Le Conseil européen attend avec intérêt le rapport que la task-force européenne sur l'emploi, présidée par M. Wim Kok, doit soumettre à la Commission et approuve la proposition de convoquer un Sommet social extraordinaire en décembre, qui tiendra un débat préliminaire sur le suivi qu'il convient de donner à ce rapport.

La dimension environnementale

De nouvelles initiatives visant à renforcer la protection de l'environnement et le développement durable serviront à stimuler la croissance. Les objectifs fixés en matière d'environnement feront office de catalyseurs de l'innovation et de la modernisation dans des secteurs clés tels que l'énergie et les transports et susciteront de nouveaux investissements dans des technologies propres et plus efficaces sur le plan énergétique et celui des ressources.
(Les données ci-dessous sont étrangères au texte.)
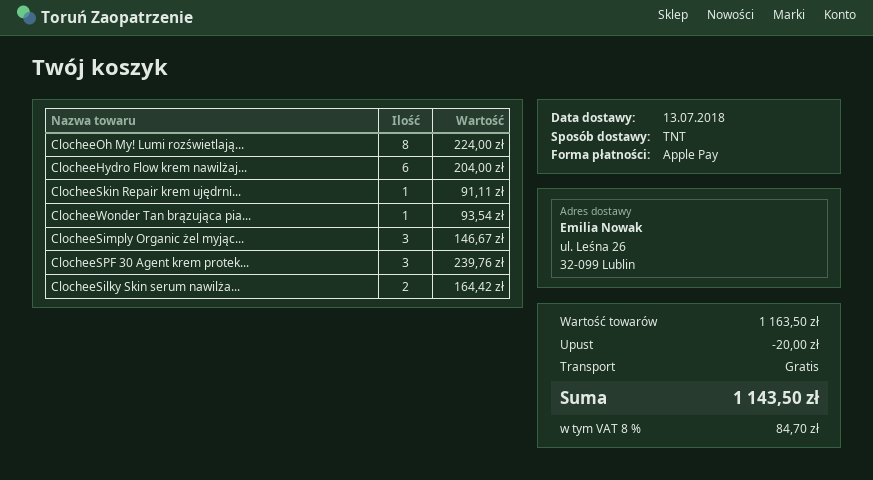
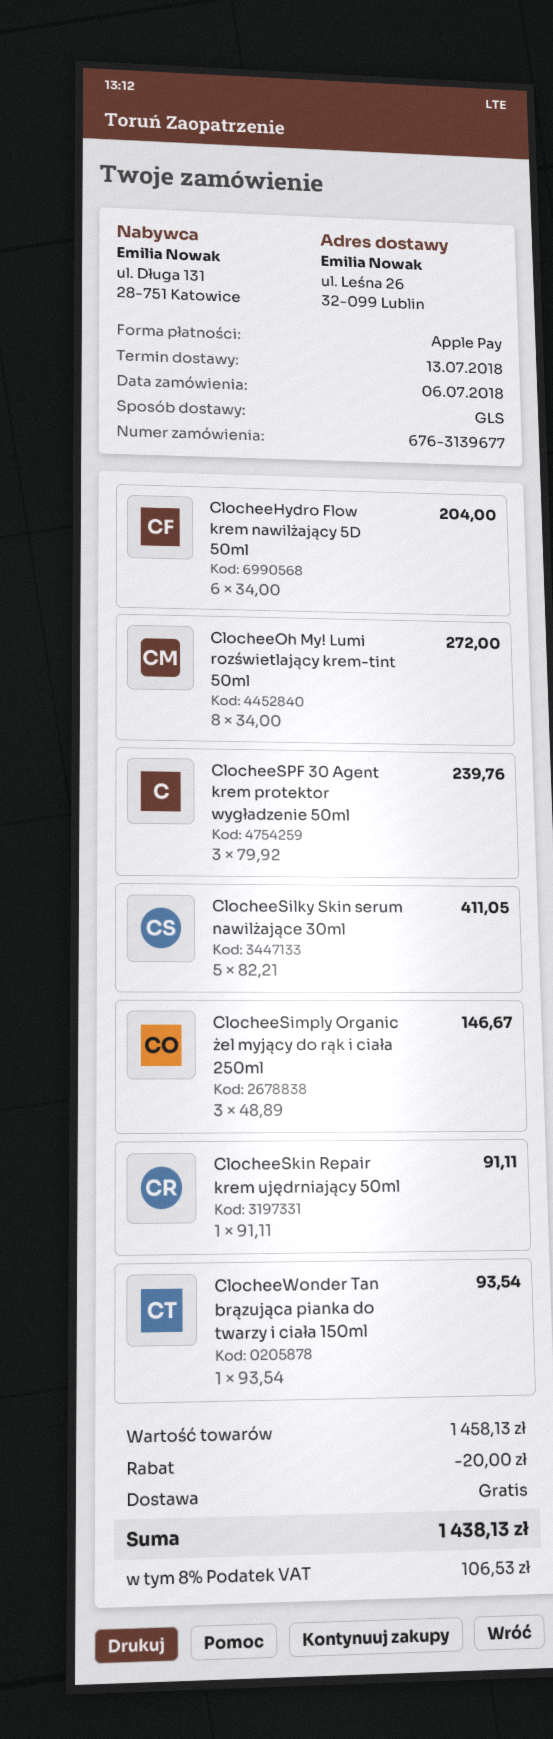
shipping method: TNT -> GLS
ClocheeOh My! Lumi rozświetlają...: 8 for 224.00 -> 8 for 272.00
ClocheeSilky Skin serum nawilża...: 2 for 164.42 -> 5 for 411.05
subtotal: 1163.50 -> 1458.13
tax: 8% = 84.70 -> 8% = 106.53
total: 1143.50 -> 1438.13

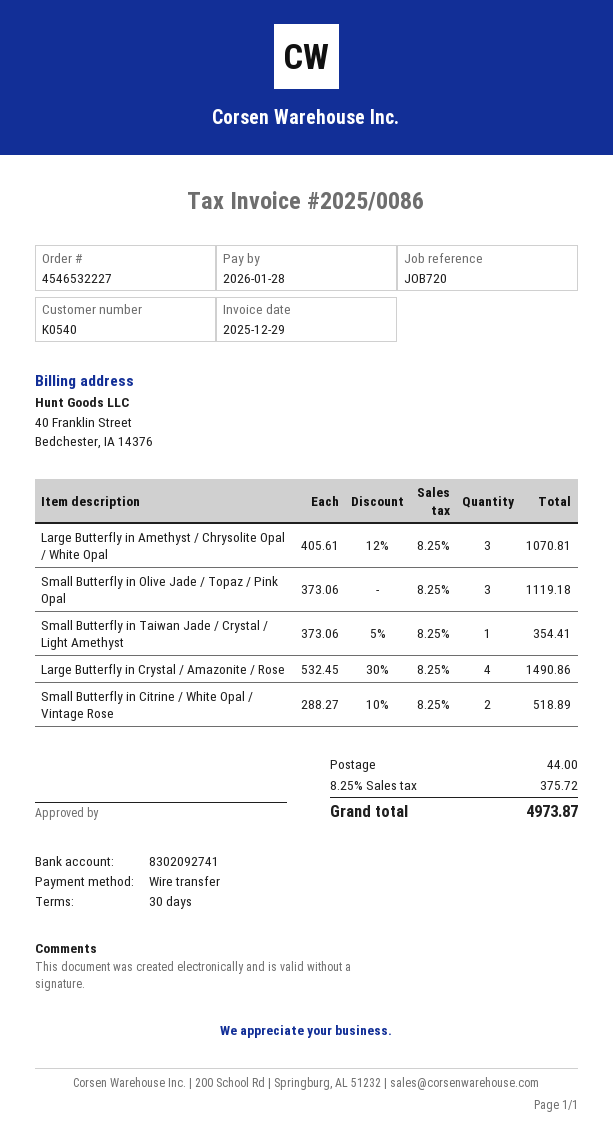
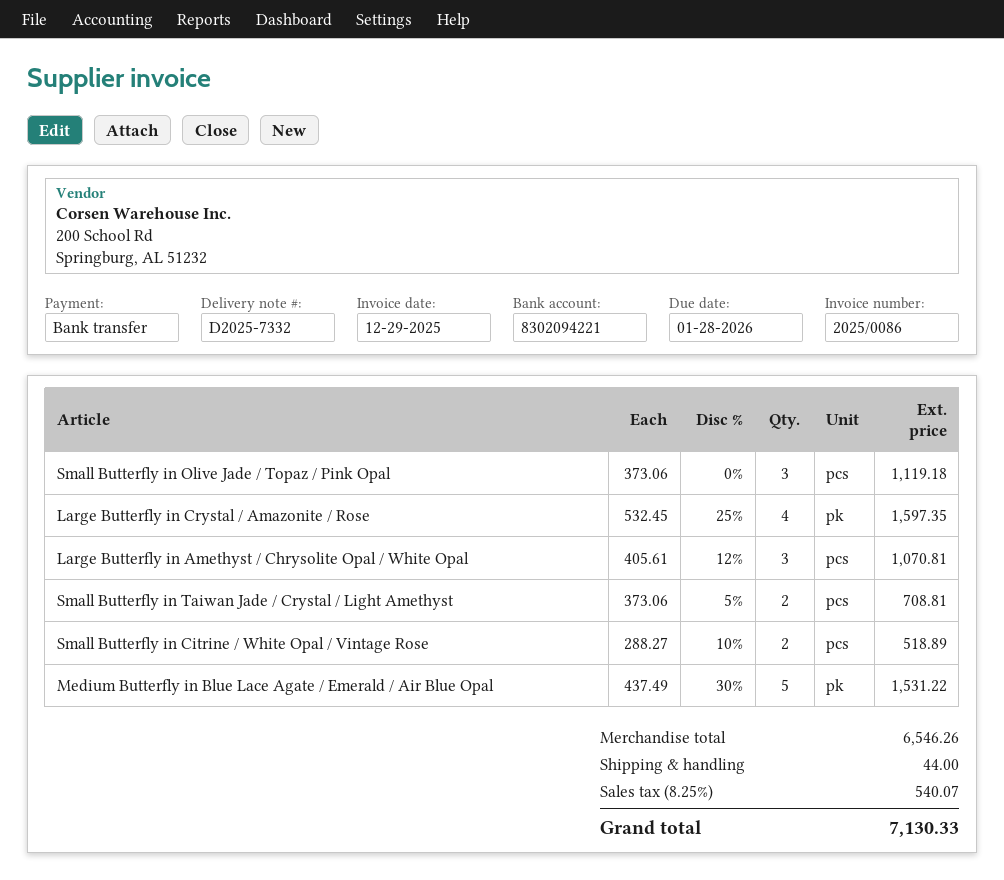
bank account: 8302092741 -> 8302094221
Small Butterfly in Taiwan Jade / Crystal / Light Amethyst: 1 x 373.06 - 5% = 354.41 -> 2 x 373.06 - 5% = 708.81
Large Butterfly in Crystal / Amazonite / Rose: 4 x 532.45 - 30% = 1490.86 -> 4 x 532.45 - 25% = 1597.35
Medium Butterfly in Blue Lace Agate / Emerald / Air Blue Opal: none -> 5 x 437.49 - 30% = 1531.22
tax: 8.25% = 375.72 -> 8.25% = 540.07
total: 4973.87 -> 7130.33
Une fois qu'il sera mis au point, à la fin de 2003, le plan d'action de la Commission concernant les technologies environnementales contribuera à la promotion et à la diffusion de ces technologies. Le Conseil demande en outre que soit rapidement adoptée la proposition de directive concernant l'utilisation des mécanismes flexibles du protocole de Kyoto dans le cadre du système communautaire d'échanges de droits d'émission de gaz à effet de serre, qui favorisera la diffusion de technologies propres, préservant ainsi la compétitivité de l'industrie européenne.